Secondly, the validity of parental consent itself is questionable if parental understandings of best interests are as inconsistent as the research cited here suggests. The evidence seems to indicate that based on best interests some parents are unwilling to subject their children to risks associated with receiving off-label treatment, while others are content that it may be in their child's best interests to participate in a clinical trial. The reasons behind this are worthy of further research. In the meantime the subjective nature of parental understandings of best interests are worrying because the law expects that parental consent will reflect the child's best interests.

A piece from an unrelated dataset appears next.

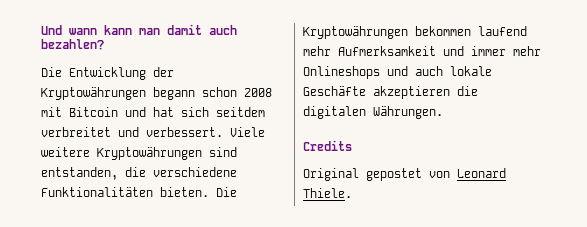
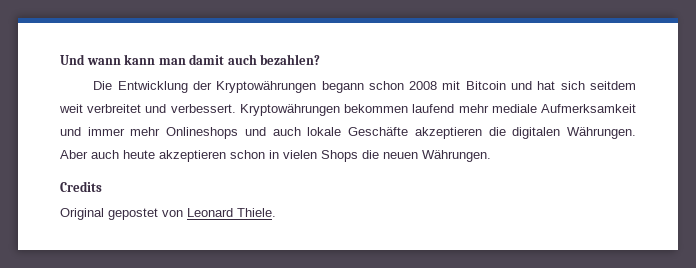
(265, 112) none -> [59,104,83,113] weit
[230,127,265,137] [41,147,237,160] [41,167,237,180] [41,187,237,197] Viele weitere Kryptowährungen sind entstanden, die verschiedene Funktionalitäten bieten. Die -> (236, 108) none
(331, 51) none -> [491,104,537,113] mediale
(443, 112) none -> [60,150,491,162] Aber auch heute akzeptieren schon in vielen Shops die neuen Währungen.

Greater legal clarity is therefore also urgently required. 33
Research must be performed if the efficacy and safety of new and existing treatments is to be firmly established. This might involve subjecting some individual child participants to some risks and it is for the parents to assess that risk on their child's behalf before consenting to their child's participation. However, this is at odds with the legal presumption that parents will give consent to interventions that are in their child's best interests. Nevertheless, if research is to be conducted for the benefit of children as a whole risks have to be taken, and who better to assess that risk on their child's behalf than the parent?